Diyarbakır Emniyet Müdürü Gaffar Okkan, 24 Ocak 2001'de uğradığı suikast sonrası hayatını kaybetmişti. Okkan'ın cenaze törenine Diyarbakırlıların gösterdiği olağanüstü ilgi bütün medyayı şaşkına çevirmişti. Gazeteler ve köşe yazarları, ertesi günden itibaren bu ‘olağanüstü durumun’ nedenlerini araştırmaya koyuldular.

Oysa ‘patlama ânının’ öncesini, yani süreci izleyen bir gazetecilik için ortada şaşıracak hiçbir şey yoktu. Gaffar Okkan, Kürtlerin kendilerini eşit yurttaş hissetmeleri için samimiyetle gayret gösteren ‘aykırı’ bir emniyet müdürüydü. Okkan, yaşamı gibi ölümüyle de ‘birleştirici’ bir rol oynamış, döneminde Diyarbakır'da oluşan barış ve sükûnet ortamı cenazesinde de sürmüştü.
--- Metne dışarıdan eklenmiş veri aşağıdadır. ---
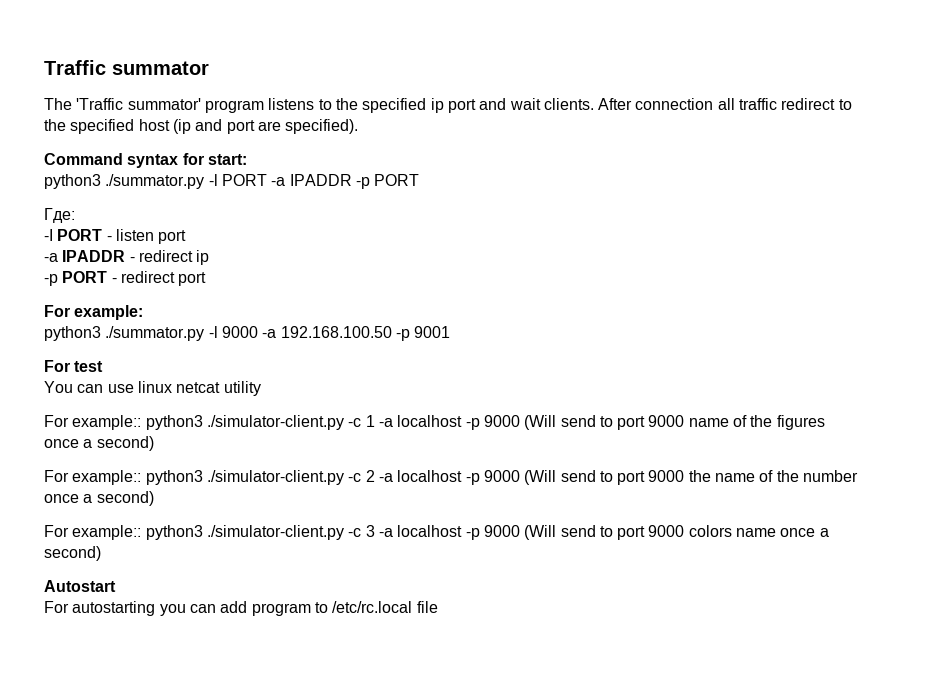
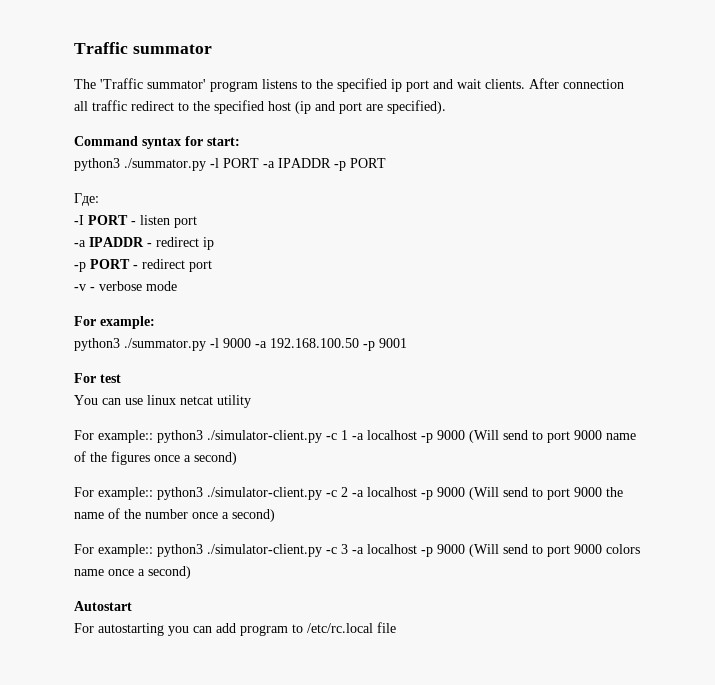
(207, 279) none -> [74,281,177,291] // -v - verbose mode

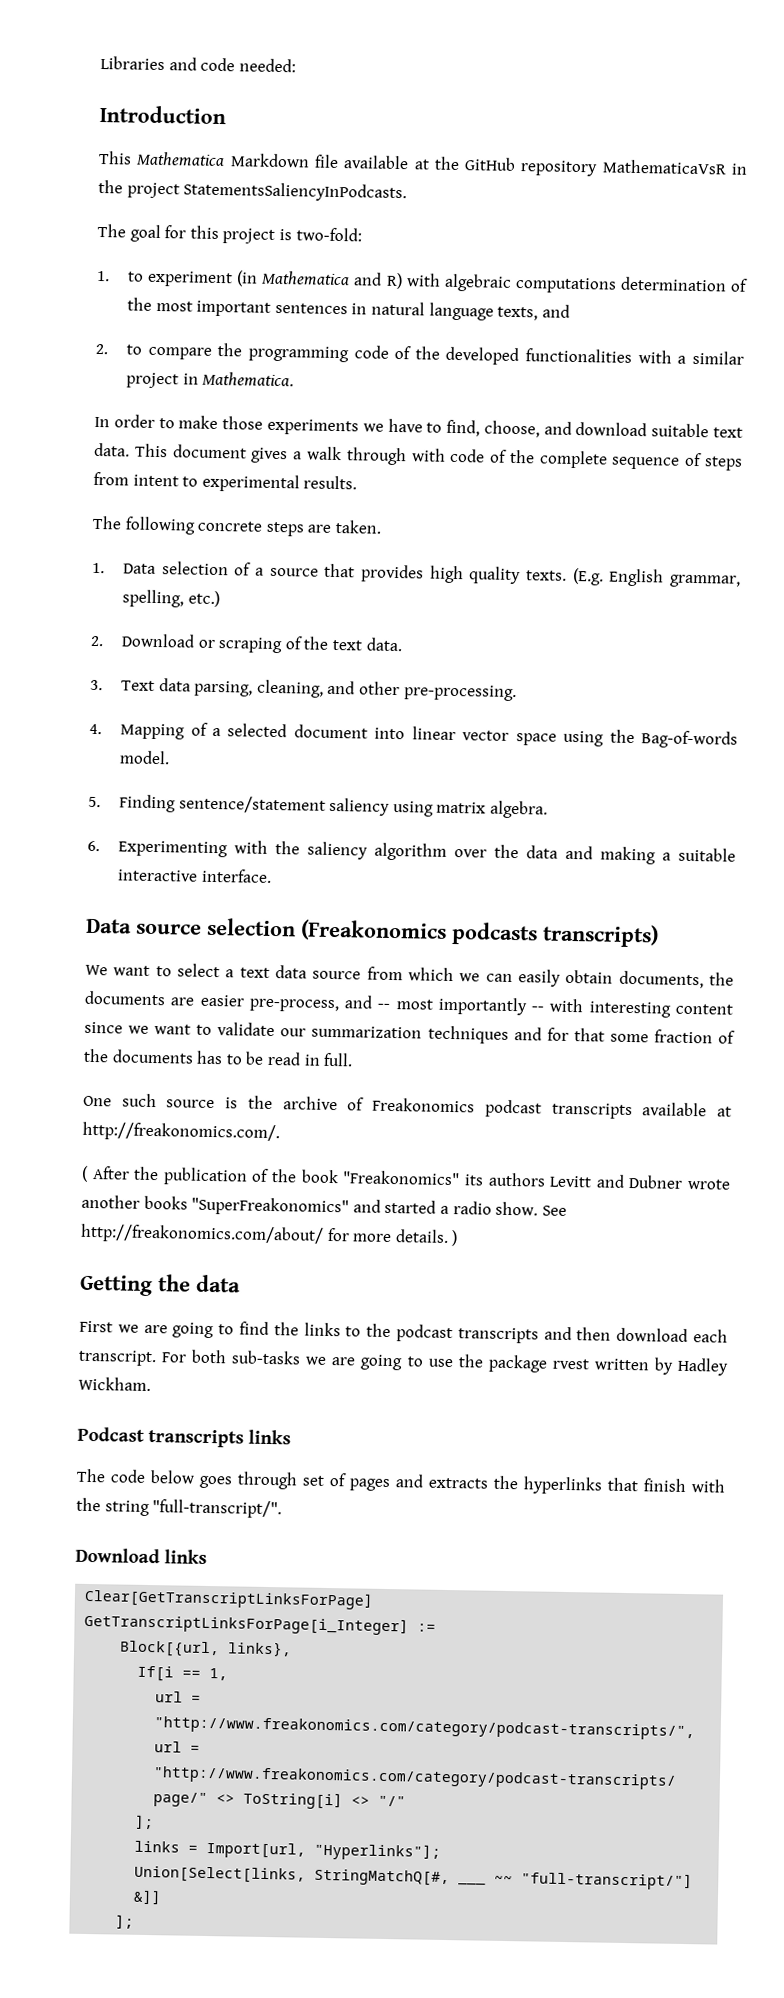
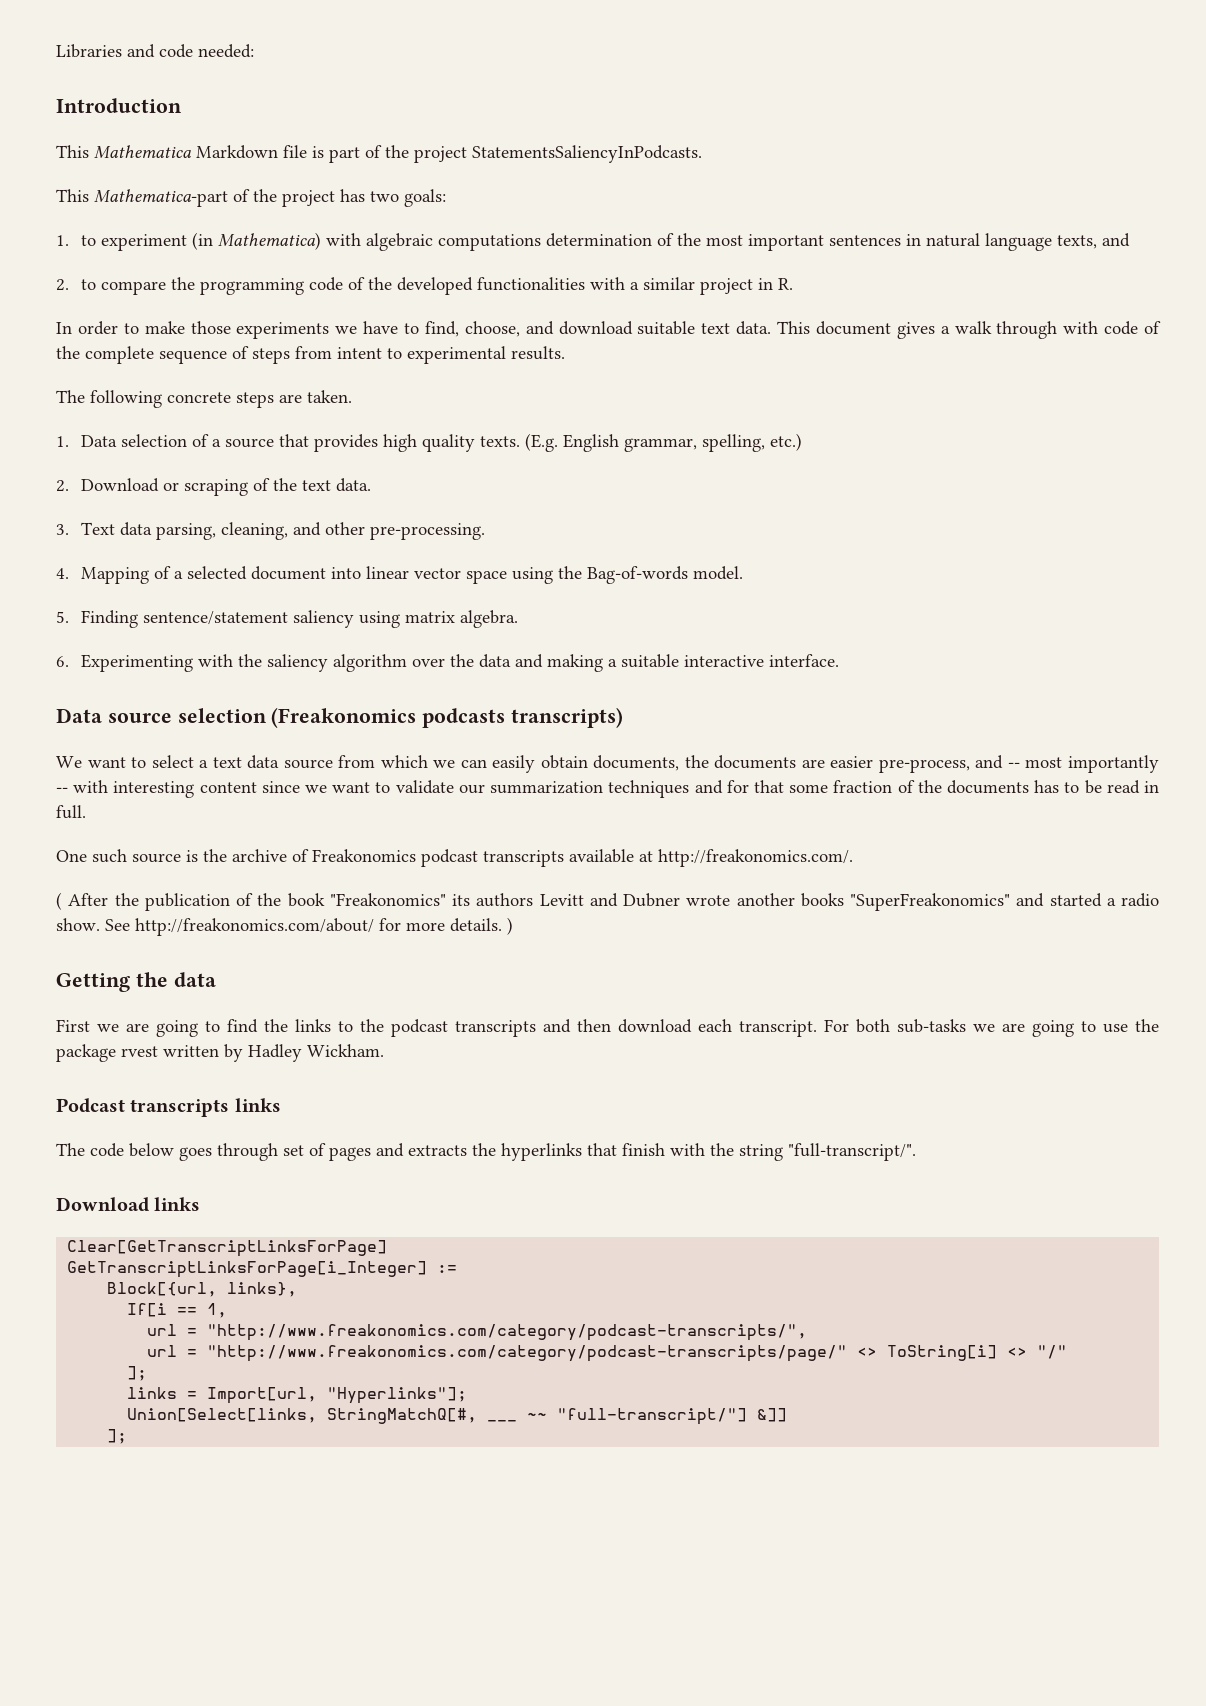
[343,155,748,177] [98,179,408,203] [97,223,362,244] available at the GitHub repository MathematicaVsR in the project StatementsSaliencyInPodcasts. // The goal for this project is two-fold: -> [312,145,702,163] [56,189,446,207] is part of the project StatementsSaliencyInPodcasts. // This Mathematica-part of the project has two goals:
[261,270,403,290] Mathematica and R) -> [218,232,322,250] Mathematica)
[202,371,295,388] Mathematica. -> [778,278,794,290] R.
Medya, ‘ora’yla ancak hayatını kaybeden askerler ve ‘etkisiz hale getirilen’ PKK'lıların sayısı  bağlamında ilgilendiği için bu ‘havayı’ ancak Okkan'ın cenazesinde algılayabilmişti.

Birinci neden: Gazeteciliğin kendi problemleri

‘Patlama ânı gazeteciliği’nin başlıca iki nedeninden (kaynağından) söz edebiliriz...

Birinci neden, Türk gazeteciliğinin kalitesiyle, tecrübesiyle ve onların bir türevi olan alışkanlıklarıyla bağlantılı... ‘Patlama ânı gazeteciliği’ bu çerçevede fazla çalışkan olmayan, merakı kıt, fikri takip sorunları yüksek bir gazeteciliğin yarattığı bir tür olarak çıkıyor karşımıza; burada bir dış baskı söz konusu değil.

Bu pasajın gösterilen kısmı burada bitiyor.